Return only what runs from the line containing "de correr código" through the last line of the entries below, exactly, omitting pictures.

Change detection data
-------
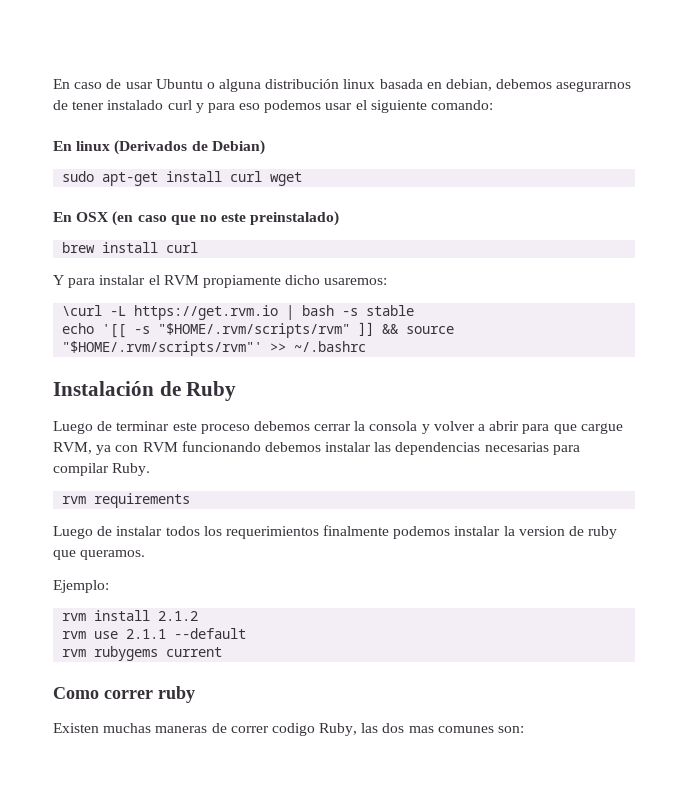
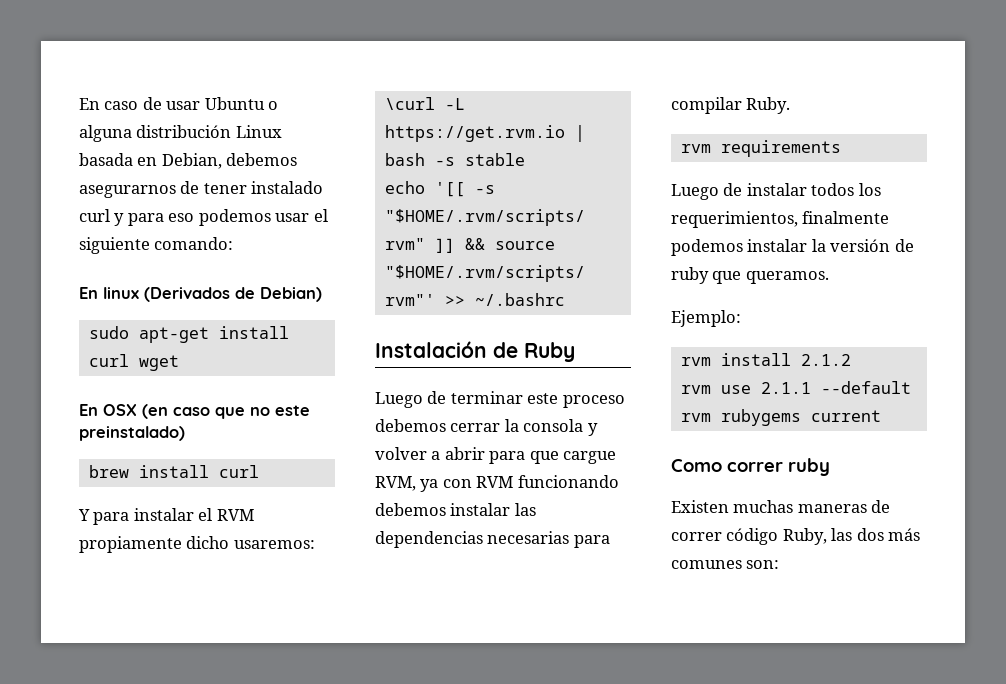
- En caso de usar Ubuntu o alguna distribución linux basada en debian, debemos asegurarnos de tener instalado curl y para eso podemos usar el siguiente comando:
+ En caso de usar Ubuntu o alguna distribución Linux basada en Debian, debemos asegurarnos de tener instalado curl y para eso podemos usar el siguiente comando:
- Luego de instalar todos los requerimientos finalmente podemos instalar la version de ruby que queramos.
+ Luego de instalar todos los requerimientos, finalmente podemos instalar la versión de ruby que queramos.
- Existen muchas maneras de correr codigo Ruby, las dos mas comunes son:
+ Existen muchas maneras de correr código Ruby, las dos más comunes son:

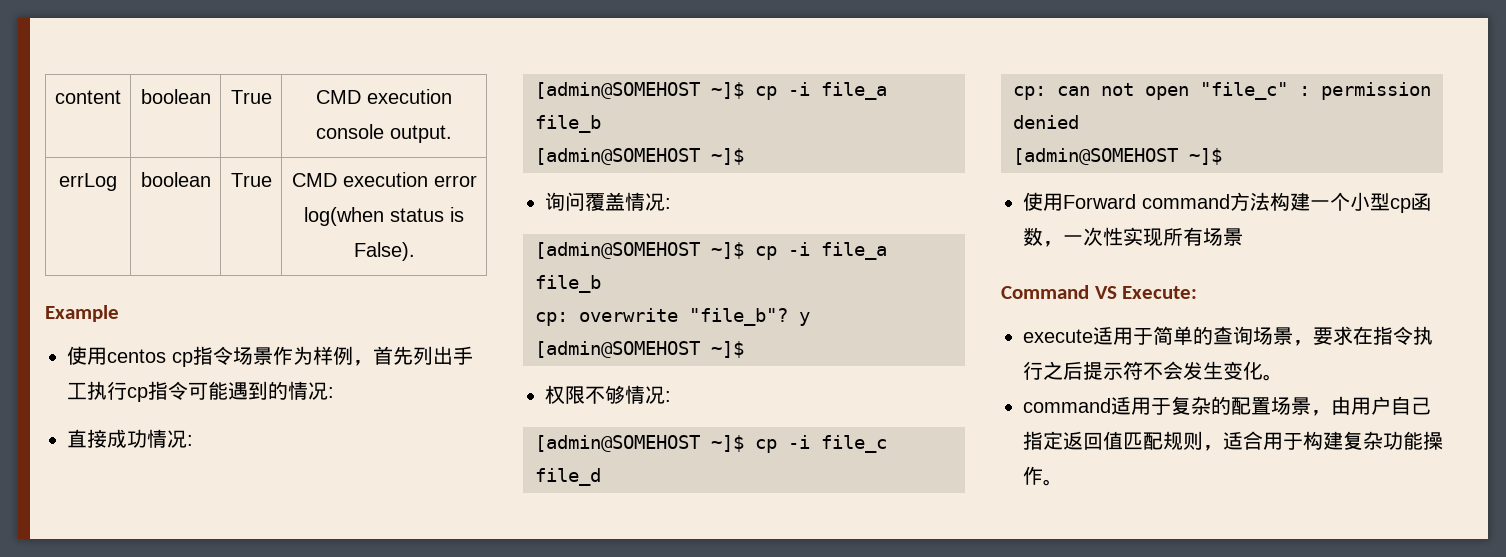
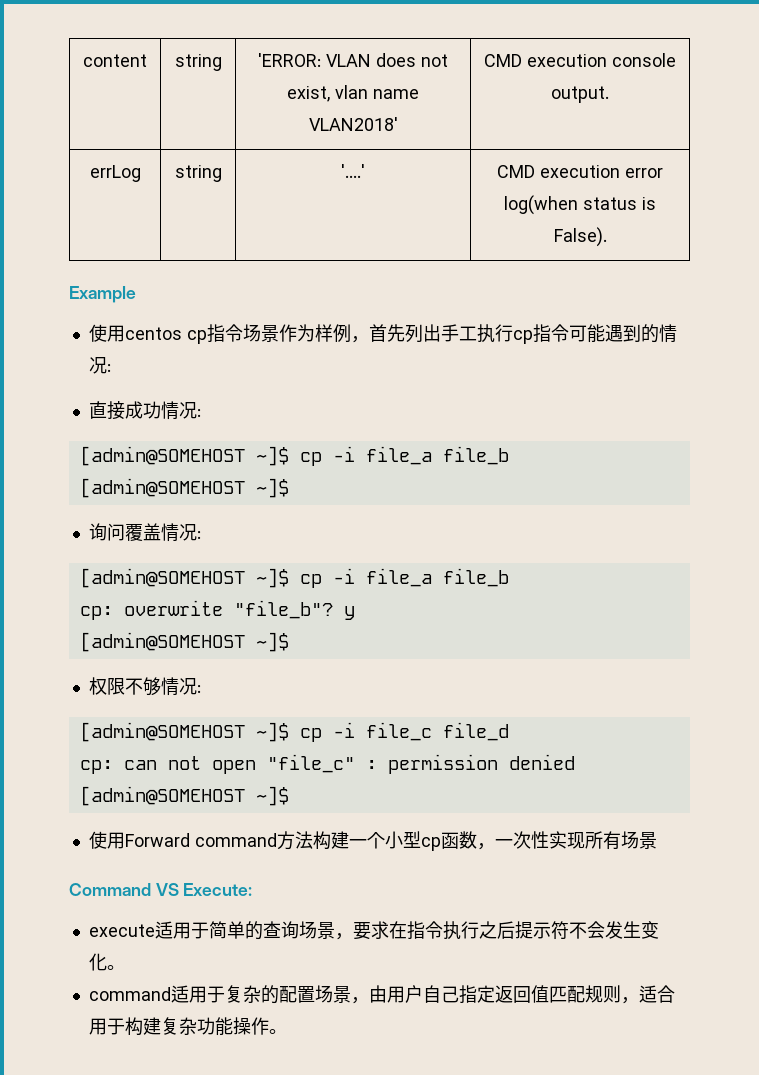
- content | boolean | True | CMD execution console output.
+ content | string | 'ERROR: VLAN does not exist, vlan name VLAN2018' | CMD execution console output.
- errLog | boolean | True | CMD execution error log(when status is False).
+ errLog | string | '....' | CMD execution error log(when status is False).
-------
- RESPONSE
+ Existen muchas maneras de correr código Ruby, las dos más comunes son:

- content | boolean | True | CMD execution console output.
+ content | string | 'ERROR: VLAN does not exist, vlan name VLAN2018' | CMD execution console output.
- errLog | boolean | True | CMD execution error log(when status is False).
+ errLog | string | '....' | CMD execution error log(when status is False).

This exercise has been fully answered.